I unfortunately never understood what happened to Meego or Symbian though. For their time they were quite popular, and tons of folks had N95s with a ton of homebrew stuff that would rival even a modern Android phone today. However, we need more than Samsung vs. Pixel, and more than Apple vs. Android. That's not enough competition and therefore a lot less choice left. I will always lament the loss of variety and choices we had in 2009-10, we never knew how good we had it!
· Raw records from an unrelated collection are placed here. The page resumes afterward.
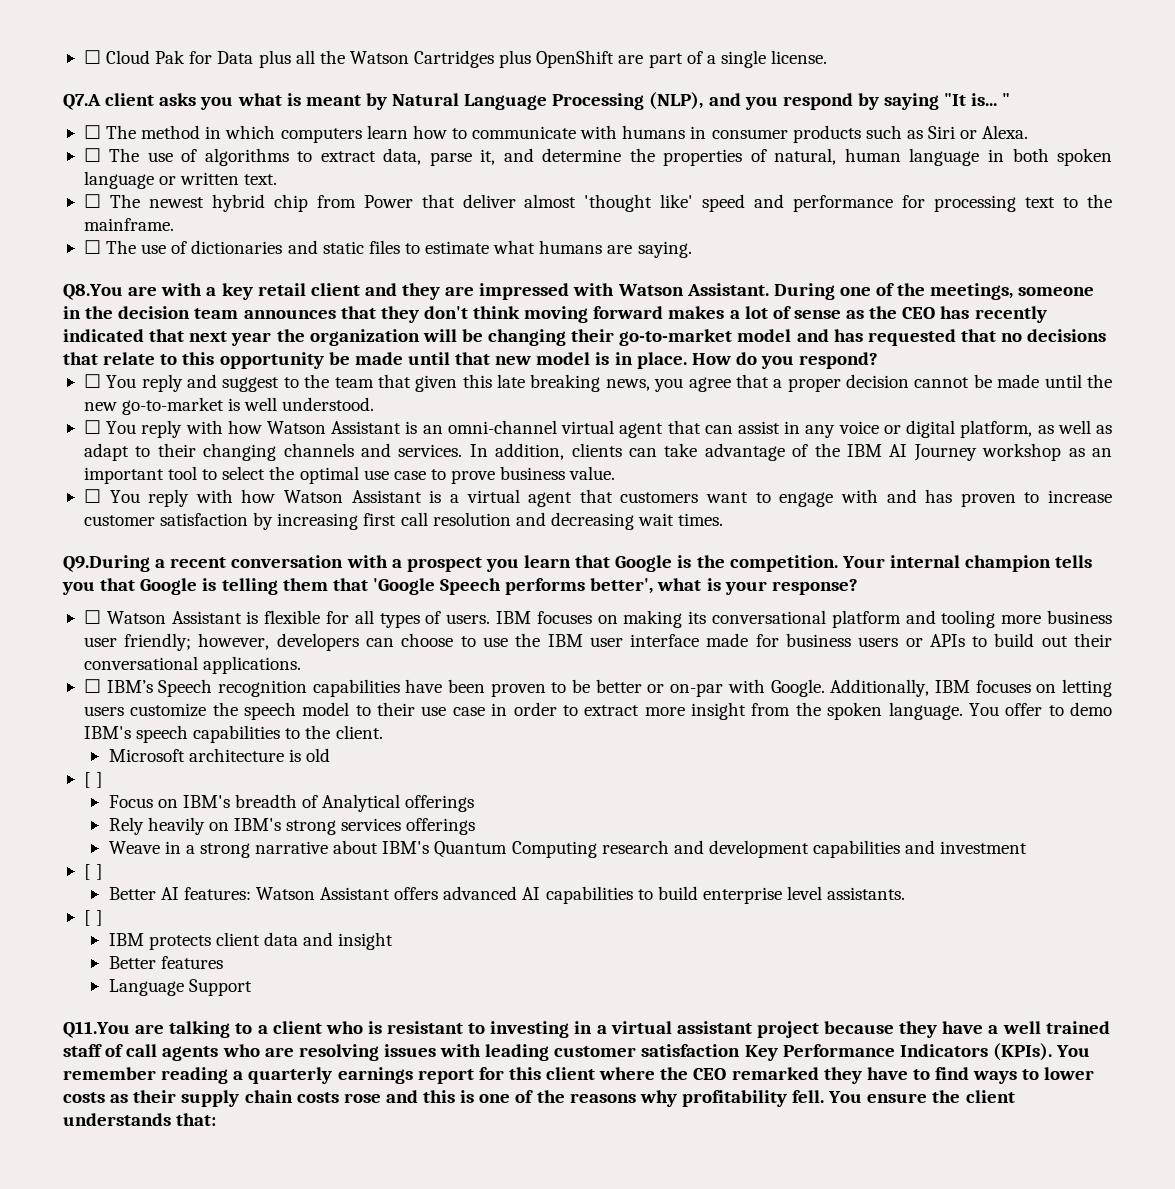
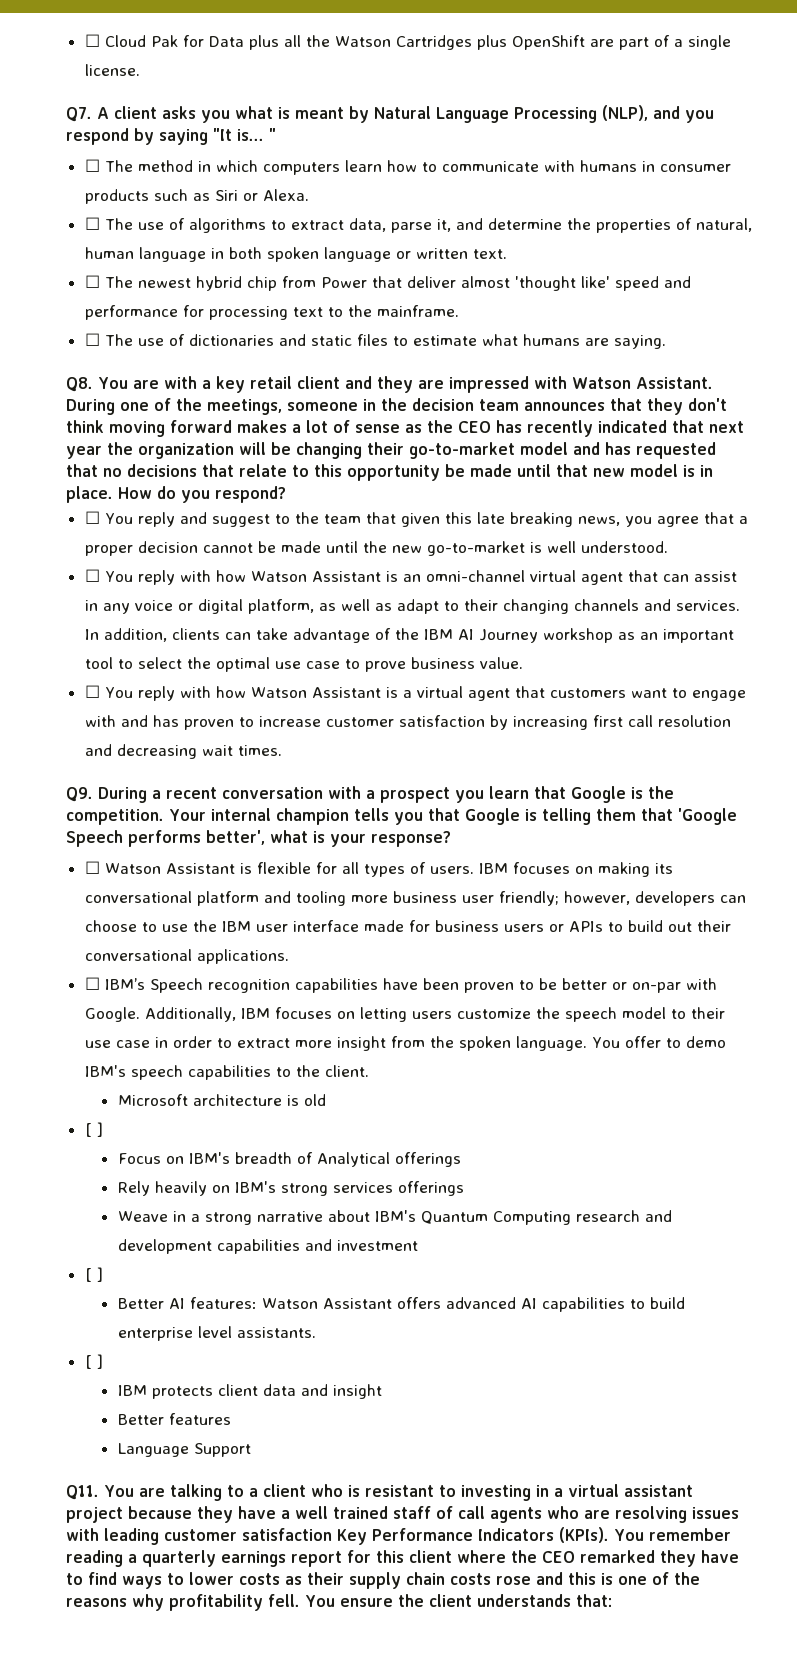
[63,94,101,110] Q7.A -> [66,107,109,122] Q7. A
[63,284,123,300] Q8.You -> [66,377,128,392] Q8. You
[63,555,150,572] Q9.During -> [66,787,147,803] Q9. During
[63,1021,130,1038] Q11.You -> [66,1485,134,1500] Q11. You

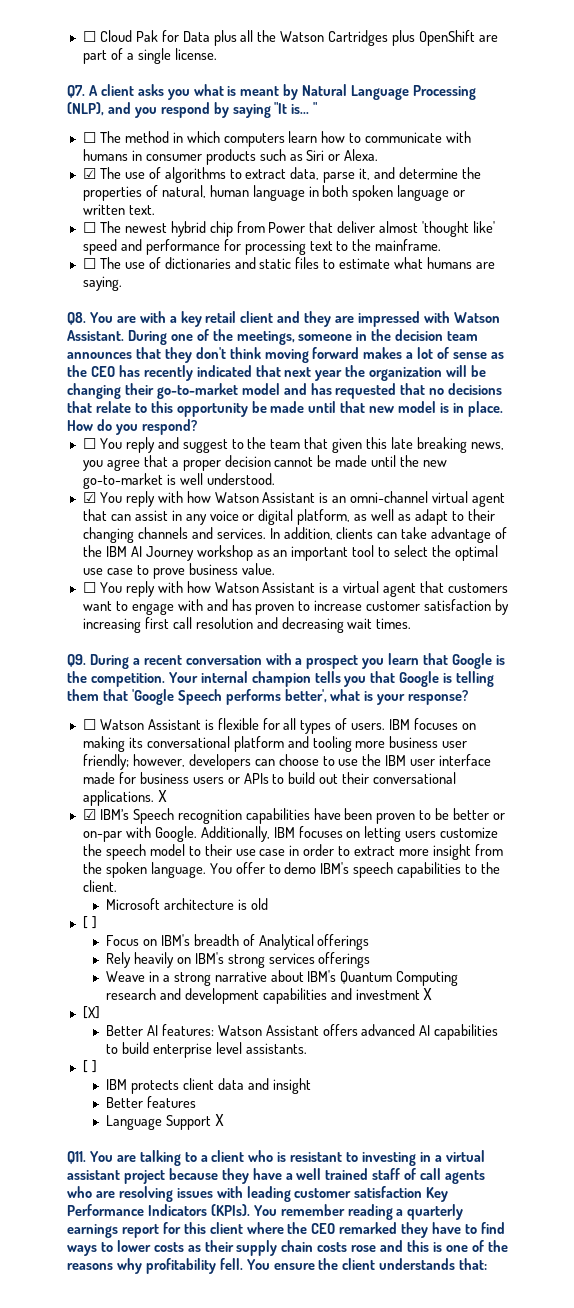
[84,217,100,230] ☐ -> [82,168,96,179] ☑
[84,569,100,582] ☐ -> [82,492,96,503] ☑
[84,977,100,990] // ☐ -> [157,790,167,802] [82,809,96,820] X // ☑
[84,1267,103,1282] // [ ] -> [423,988,433,1000] [82,1006,100,1019] X // [X]
(251, 1450) none -> [214,1114,224,1126] X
The last Sony Xperia phone I ever saw (And bought) was a Xperia L2. That ran Android 8.0, and of couse still had wonky USB-C, but worse is it had zero wireless charging. It didn't have a multicolour LED for notification, its UI was as bland as ever (and unfortunately, just swapping launchers and a few apps and icons ain't enough, there was no theme store that can go all into the system like a Samsung today), and had a poor camera. I haven't seen one since. There's a ton of fake Nokia models around (in name only, just like a modern "Zenith" appliance) and crap-tastic Motorolas (Motorola in name only too), and Blu, which is bottom of barrel crap (when all the displays are either frozen, or have recovery running and also frozen, bootlooping, and one with vertical lines on the LCD, well, I can honestly see why they're $39 each) the only real competition is between Samsung, Google Pixel (who even makes those anyway?) and Apple.

I do remember a rather hilarious ad placed next to a Sharp Aquos Crystal a few years ago. Citing it as the first "Zero Bezel" smartphone. I mean dude, the damned thing had a huge bezel on the bottom of the damned phone! It wasn't fooling anyone! If that thing was zero bezel then what was the Galaxy S8 then?